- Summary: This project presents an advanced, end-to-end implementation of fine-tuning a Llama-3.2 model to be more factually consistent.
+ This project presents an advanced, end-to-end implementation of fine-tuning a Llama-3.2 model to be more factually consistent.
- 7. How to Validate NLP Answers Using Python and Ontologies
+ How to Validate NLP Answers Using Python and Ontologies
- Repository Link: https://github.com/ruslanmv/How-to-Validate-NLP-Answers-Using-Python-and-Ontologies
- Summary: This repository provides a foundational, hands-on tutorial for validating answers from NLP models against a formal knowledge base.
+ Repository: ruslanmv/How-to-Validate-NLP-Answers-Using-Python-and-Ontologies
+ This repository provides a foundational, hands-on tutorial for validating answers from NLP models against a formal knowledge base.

- **WHAT IS NEEDED**
Each line with the string "models" counts once; report how many such lines the material has, as a bare number.

- **COMPLETED EXERCISE**
2